### Algorithms for Data Science
#### Linear Regression and kNN

In [38]:
import  pandas as pd
from statistics import mean, variance
from collections import Counter
import math
import numpy as np
from scipy.stats import gmean
from decimal import Decimal

Consider the following data set for questions Q 1 ∼ Q 20 where<br>
x column is the hours that a student studied, <br>
y column is the hours that a student played video games, and <br>
g is the GPA that the student received <br>

x y g  <br>
5 2 4  <br>
6 5 3  <br>
4 2 3  <br>
3 3 3  <br>
4 7 2  <br>
3 6 2  <br>
1 8 1  

In [2]:
#features = [[5,2],[6,5],[4,2],[3,3],[4,7],[3,6],[1,8]]
#y = [4,3,3,3,2,2,1]

In [3]:
# created train/ referance dataset from given values so that I can use the same code for any dataframe
data = {'x': [5, 6, 4, 3, 4, 3, 1], 'y': [2, 5, 2, 3, 7, 6, 8], 'g': [4, 3 , 3, 3, 2, 2, 1]}  

# Create DataFrame  
df = pd.DataFrame(data)  
train_set = df.copy()

print(df) 

   x  y  g
0  5  2  4
1  6  5  3
2  4  2  3
3  3  3  3
4  4  7  2
5  3  6  2
6  1  8  1


In [4]:
# find the min max of the column to normalize the dataset
def min_max_scaling(series):
    return (series - series.min()) / (series.max() - series.min())

In [5]:
# Calculate the Euclidean distance L2 between two vectors
def euclidean_distance(test_row, train_row):
    distance = 0.0
    for i in range(len(train_row)-1):
        distance += (test_row[i] - train_row[i])**2
    return math.sqrt(distance)

In [6]:
#create function to calculate Manhattan distance 
def manhattan_distance(a, b):
    distance = 0.0

    for i in range(len(a)-1):
        distance += abs(a[i] - b[i])
    
    return distance 

In [7]:
# Function distance between two points

def p_root(value, root):
     
    root_value = 1 / float(root)
    return round (Decimal(value) **
             Decimal(root_value), 3)

In [8]:
#create function to calculate minkowski distance 

def minkowski_distance(x, y, p_value):
   
    # pass the p_root function to calculate
    # all the value of vector parallelly
    return (p_root(sum(pow(abs(a-b), p_value)
            for a, b in zip(x, y)), p_value))


In [9]:
def get_geometric_mean(data):
    multiplication = 1
    
    cnt = len(data)

    for ele in data:
        multiplication = (multiplication)*(ele)

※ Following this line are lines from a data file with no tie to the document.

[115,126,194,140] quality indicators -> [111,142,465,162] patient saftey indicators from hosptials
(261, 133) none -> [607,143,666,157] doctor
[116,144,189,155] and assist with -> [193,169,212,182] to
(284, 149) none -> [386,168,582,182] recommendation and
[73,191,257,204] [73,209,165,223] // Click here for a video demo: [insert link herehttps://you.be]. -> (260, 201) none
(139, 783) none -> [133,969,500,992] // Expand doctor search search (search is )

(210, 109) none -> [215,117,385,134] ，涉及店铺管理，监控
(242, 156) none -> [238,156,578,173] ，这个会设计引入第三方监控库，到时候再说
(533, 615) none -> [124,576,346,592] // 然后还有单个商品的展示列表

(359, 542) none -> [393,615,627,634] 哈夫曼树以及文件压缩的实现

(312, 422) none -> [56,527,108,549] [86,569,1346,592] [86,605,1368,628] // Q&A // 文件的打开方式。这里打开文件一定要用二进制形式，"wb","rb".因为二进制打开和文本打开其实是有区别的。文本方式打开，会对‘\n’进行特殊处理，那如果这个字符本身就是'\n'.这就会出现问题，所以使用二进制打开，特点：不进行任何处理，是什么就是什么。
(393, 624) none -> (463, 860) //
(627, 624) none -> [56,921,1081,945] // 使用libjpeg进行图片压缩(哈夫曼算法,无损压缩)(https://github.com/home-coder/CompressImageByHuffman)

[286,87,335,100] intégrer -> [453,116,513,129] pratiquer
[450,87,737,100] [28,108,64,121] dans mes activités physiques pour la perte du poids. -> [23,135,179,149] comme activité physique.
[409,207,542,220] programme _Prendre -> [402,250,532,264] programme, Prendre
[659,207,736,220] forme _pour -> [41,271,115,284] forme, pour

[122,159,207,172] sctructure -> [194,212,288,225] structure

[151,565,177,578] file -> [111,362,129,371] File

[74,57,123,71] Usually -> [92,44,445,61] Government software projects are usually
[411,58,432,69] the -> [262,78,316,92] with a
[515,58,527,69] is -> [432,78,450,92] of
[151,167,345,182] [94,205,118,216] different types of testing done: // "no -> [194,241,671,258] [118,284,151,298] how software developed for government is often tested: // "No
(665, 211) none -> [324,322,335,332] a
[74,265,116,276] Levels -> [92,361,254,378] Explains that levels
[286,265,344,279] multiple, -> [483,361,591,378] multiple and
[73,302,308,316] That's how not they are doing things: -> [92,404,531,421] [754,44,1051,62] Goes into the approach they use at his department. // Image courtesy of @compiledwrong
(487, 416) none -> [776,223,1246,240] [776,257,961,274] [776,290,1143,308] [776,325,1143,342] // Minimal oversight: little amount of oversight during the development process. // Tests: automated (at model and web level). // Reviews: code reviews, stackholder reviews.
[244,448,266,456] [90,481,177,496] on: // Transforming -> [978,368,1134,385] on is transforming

    geometric_mean = (multiplication)**(1/cnt)
    
    return geometric_mean

In [10]:
# Function to find arithmetic geometric mean
def get_arithmetic_geometric_mean(lst, tolerance=1e-10):

    a0 = mean(lst) # Get the arithmetic mean
    g0 = gmean(lst) # Get the geomatric mean
    
    an, gn = (a0 + g0) / 2.0, math.sqrt(a0 * g0)
    while abs(an - gn) > tolerance:
        an, gn = (an + gn) / 2.0, math.sqrt(an * gn)
    
    return an

In [11]:
# Function to get distance weighted neighbour
def get_distance_weighted_neighbour(neighbors, p):
    
    # print('neighbors', neighbors)
    wkNNPred = 0
    wNN = [0]*len(neighbors)

    for i in range(len(neighbors)):
        # Get the distance value from list
        distance = neighbors[i][1]
        #print('neighbors[i][0][2]', neighbors[i][0][2])
        
        #Get the weighted distance for each neighbor
        if distance == 0:  #To avoid divide by zero error
            wNN[i] = 0
        else:
            wNN[i] = 1/(distance**p)
            # multiply weighted distance by truth i.e Grade in our case and add them 
            truth = neighbors[i][0][2]
            wkNNPred+= wNN[i]*truth    
    
    # Divide sum of (weighted distance*truth) by sum of weighted distance
    if sum(wNN) > 0:  #To avoid divide by zero error (rare case)
        return wkNNPred/sum(wNN)
    else:
        return 0

    

In [12]:
# Get the most similar neighbors
def get_neighbors(train_set, test_row, k_neighbors, distancemethod, p, p_minkowski):
    
    distances = list()
    neighbors = list()
    
    for train_row in train_set:
        if(distancemethod == 'euclidean'):
            dist = euclidean_distance(test_row, train_row)
            distances.append((train_row, dist))
            
        elif(distancemethod == 'manhattan'):
            
            dist = manhattan_distance(test_row, train_row)
            distances.append((train_row, dist))
            
        elif(distancemethod == 'minkowski'):           
            # p_minkowski value needed
            train_row_new = train_row[:-1]
            dist = minkowski_distance(test_row, train_row_new, p_minkowski)
            
            #Library function does not accept .5 value
            #dist = distance.minkowski(test_row, train_row_new, p)
            distances.append((train_row, dist))
            
        else:
            print('Please provide valid method to calculate distance')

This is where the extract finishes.